**Available data**
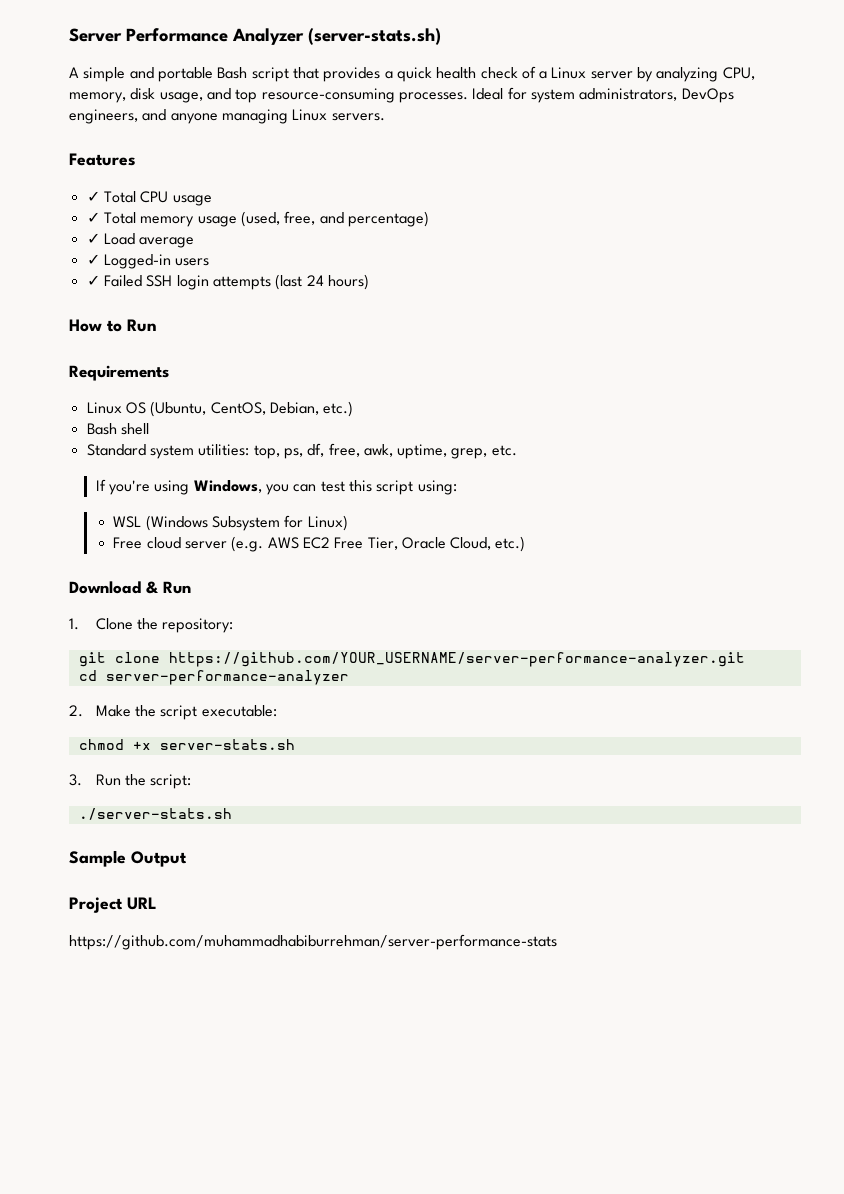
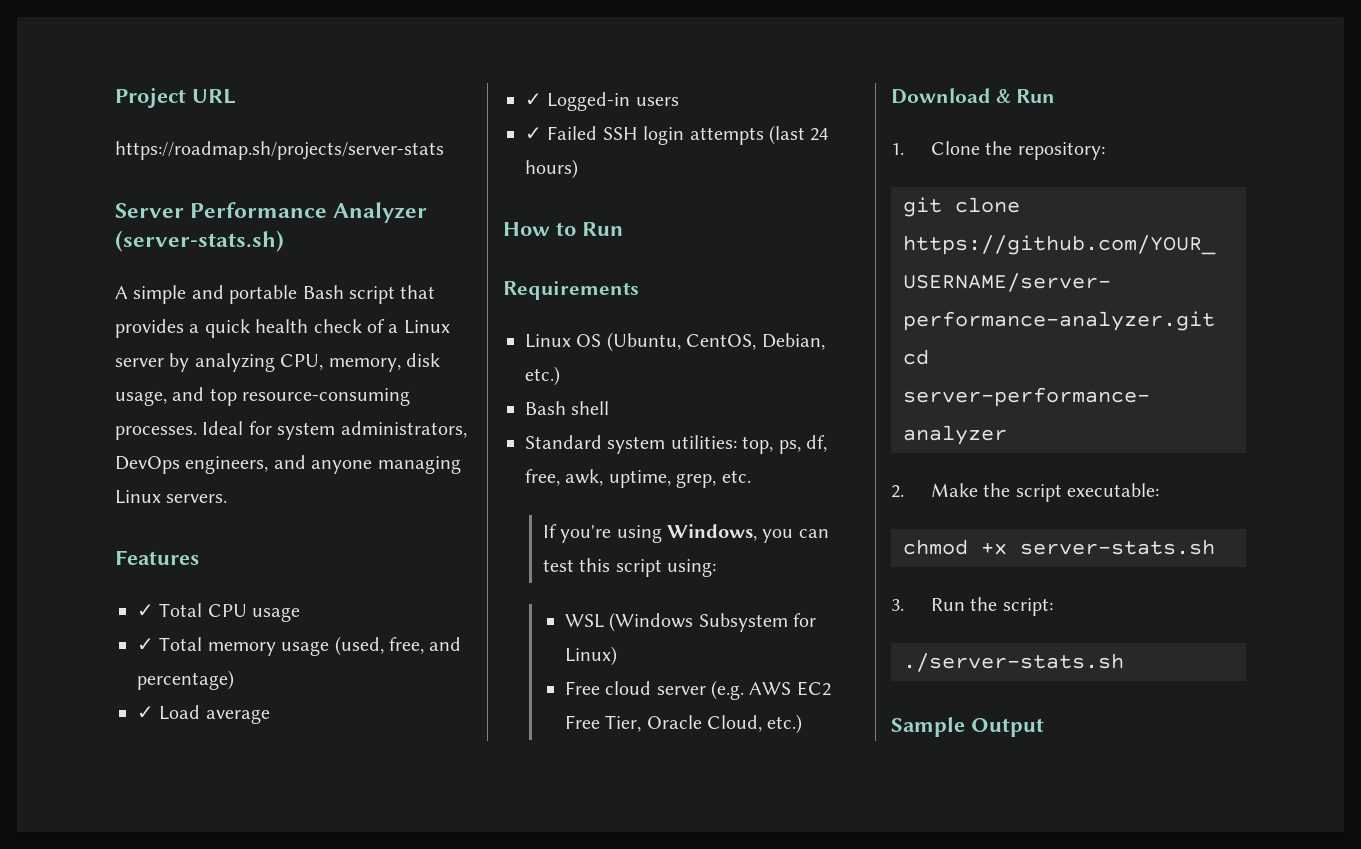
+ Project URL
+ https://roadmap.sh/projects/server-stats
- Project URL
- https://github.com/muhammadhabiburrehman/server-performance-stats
--
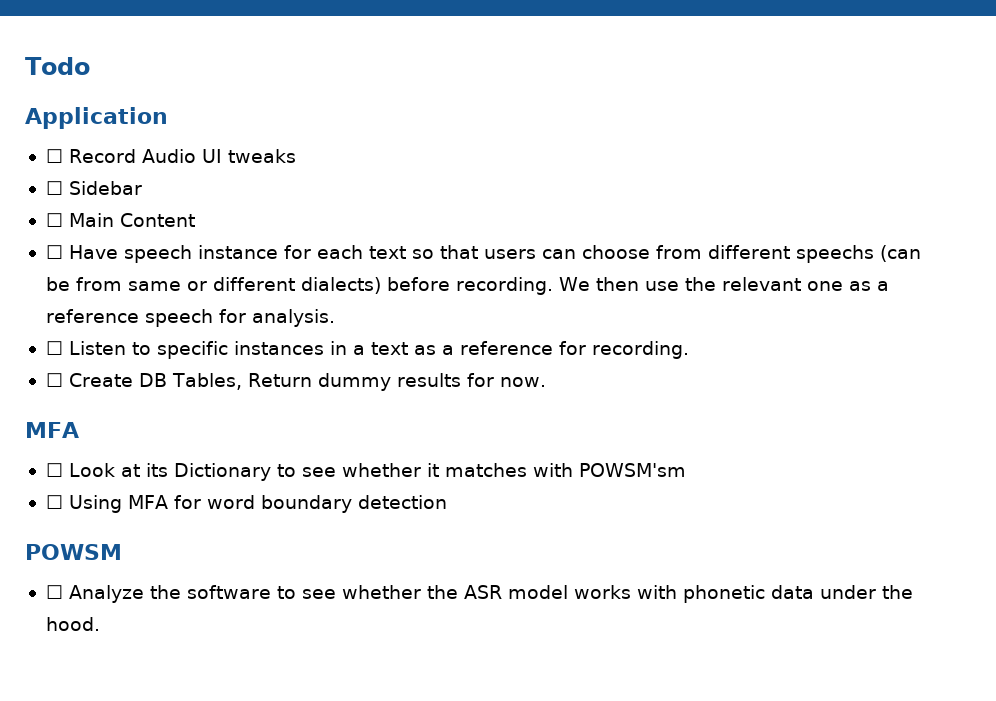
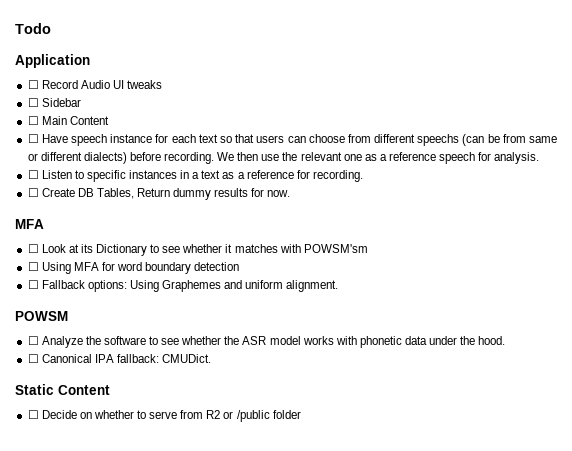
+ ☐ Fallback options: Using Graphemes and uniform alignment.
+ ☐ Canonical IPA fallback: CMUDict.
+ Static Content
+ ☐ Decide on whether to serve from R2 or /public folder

**Work instruction**
From the records above, copy each line in which the string "server" occurs.

**Result**
+ https://roadmap.sh/projects/server-stats
- https://github.com/muhammadhabiburrehman/server-performance-stats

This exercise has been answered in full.